## WHAT IS NEEDED
What follows is a set of records; restate each one word for word and drop the pictures.

(Image comparison data)
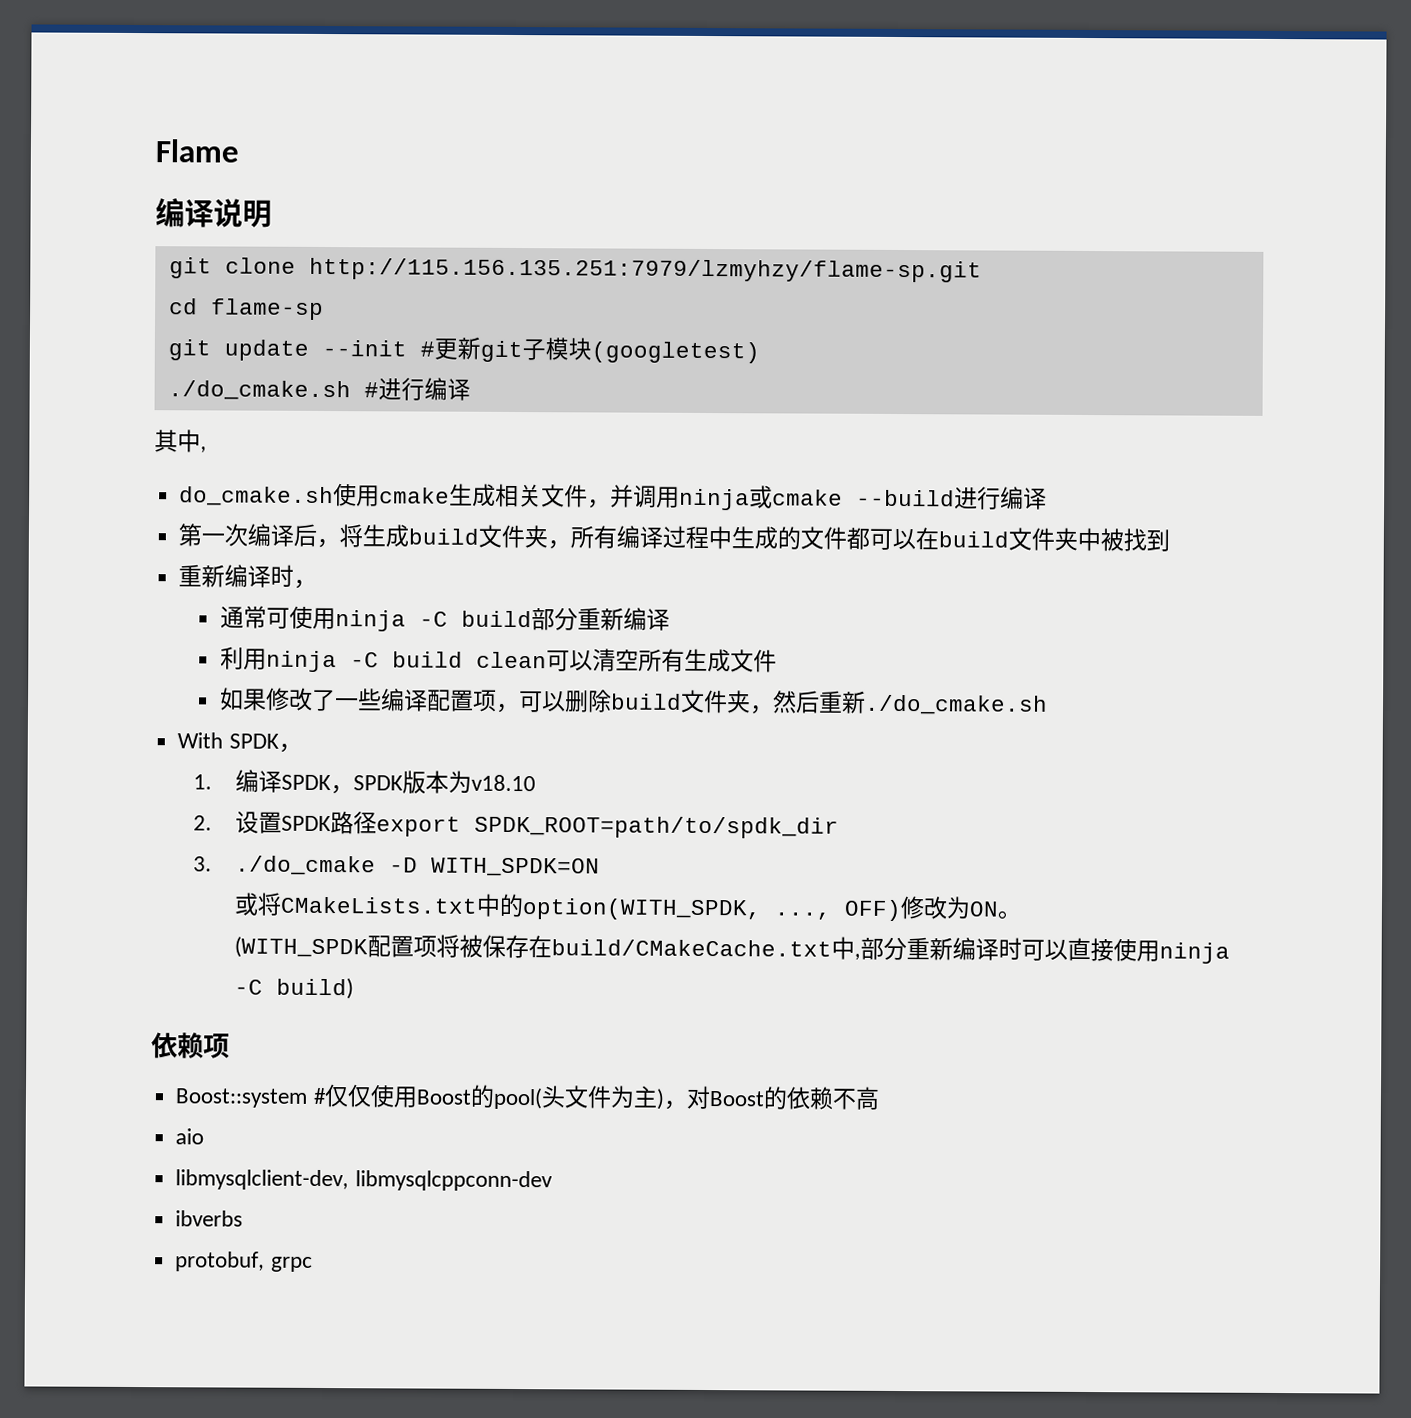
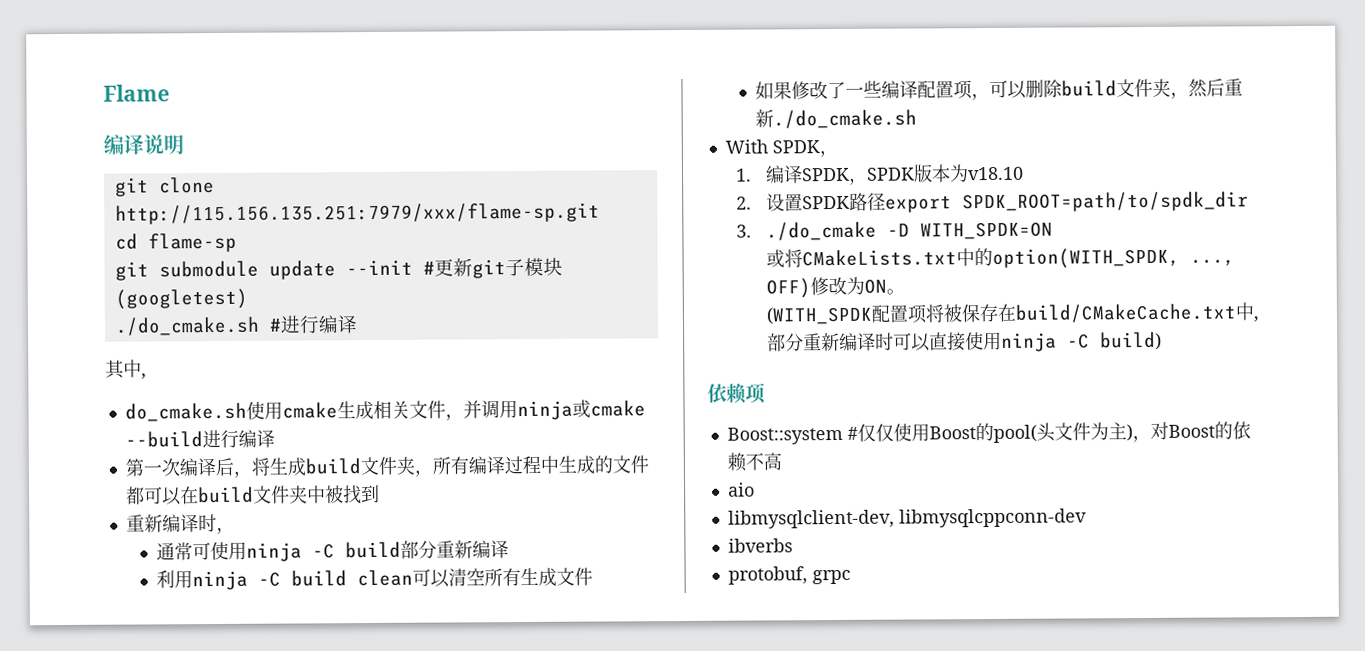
- git clone http://115.156.135.251:7979/lzmyhzy/flame-sp.git
+ git clone http://115.156.135.251:7979/xxx/flame-sp.git
- git update --init #更新git子模块(googletest)
+ git submodule update --init #更新git子模块(googletest)

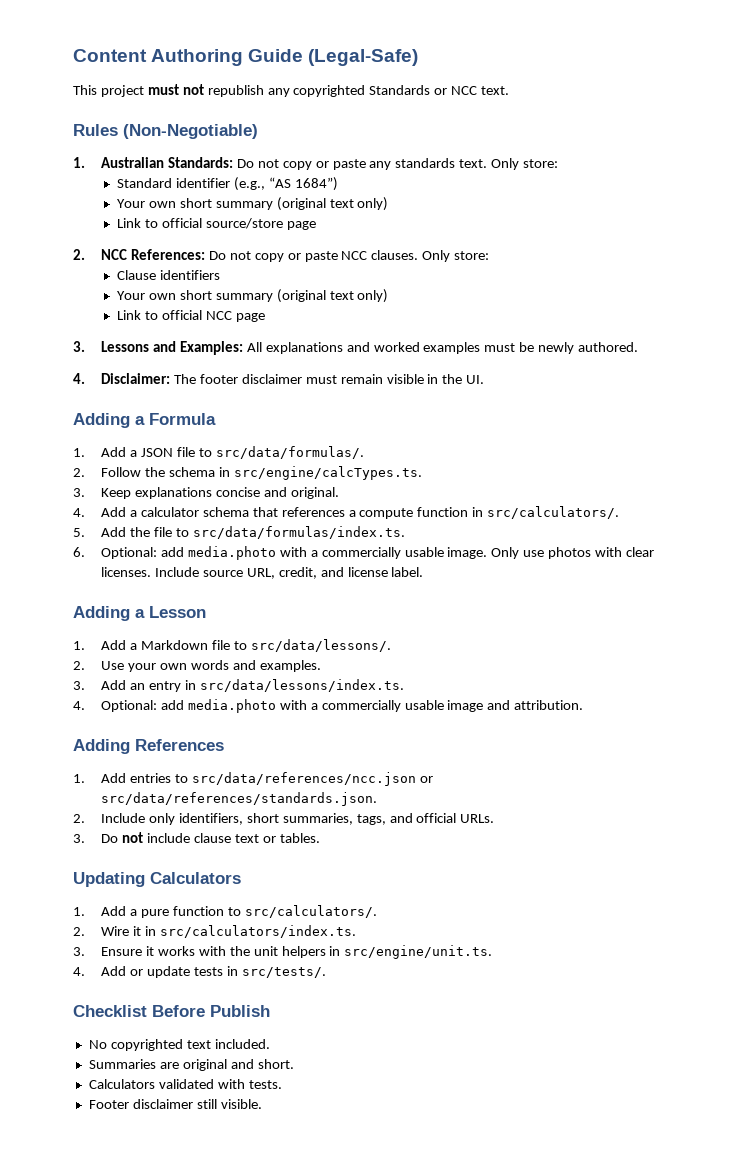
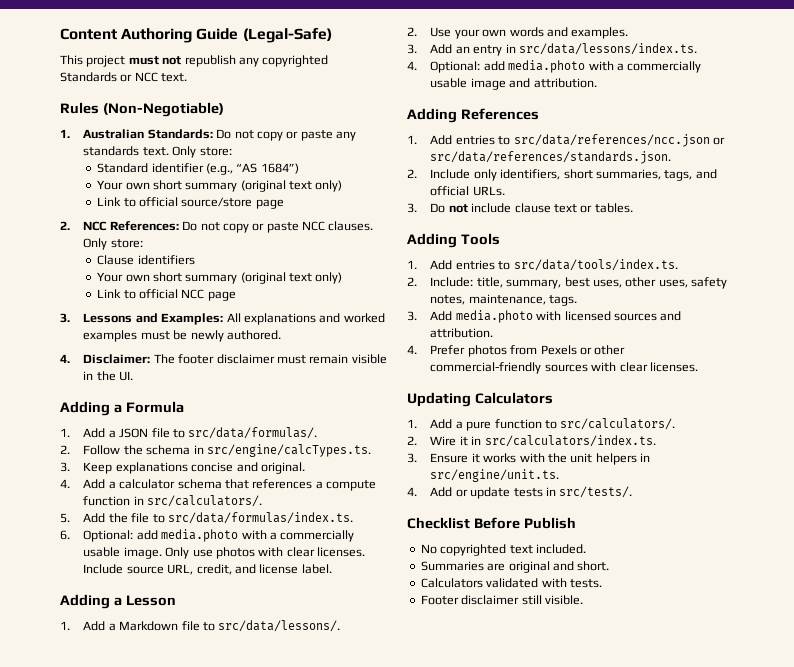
+ Adding Tools
+ 1. Add entries to src/data/tools/index.ts.
+ 2. Include: title, summary, best uses, other uses, safety notes, maintenance, tags.
+ 3. Add media.photo with licensed sources and attribution.
+ 4. Prefer photos from Pexels or other commercial-friendly sources with clear licenses.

## WRITTEN REPLY
- git clone http://115.156.135.251:7979/lzmyhzy/flame-sp.git
+ git clone http://115.156.135.251:7979/xxx/flame-sp.git
- git update --init #更新git子模块(googletest)
+ git submodule update --init #更新git子模块(googletest)

+ Adding Tools
+ 1. Add entries to src/data/tools/index.ts.
+ 2. Include: title, summary, best uses, other uses, safety notes, maintenance, tags.
+ 3. Add media.photo with licensed sources and attribution.
+ 4. Prefer photos from Pexels or other commercial-friendly sources with clear licenses.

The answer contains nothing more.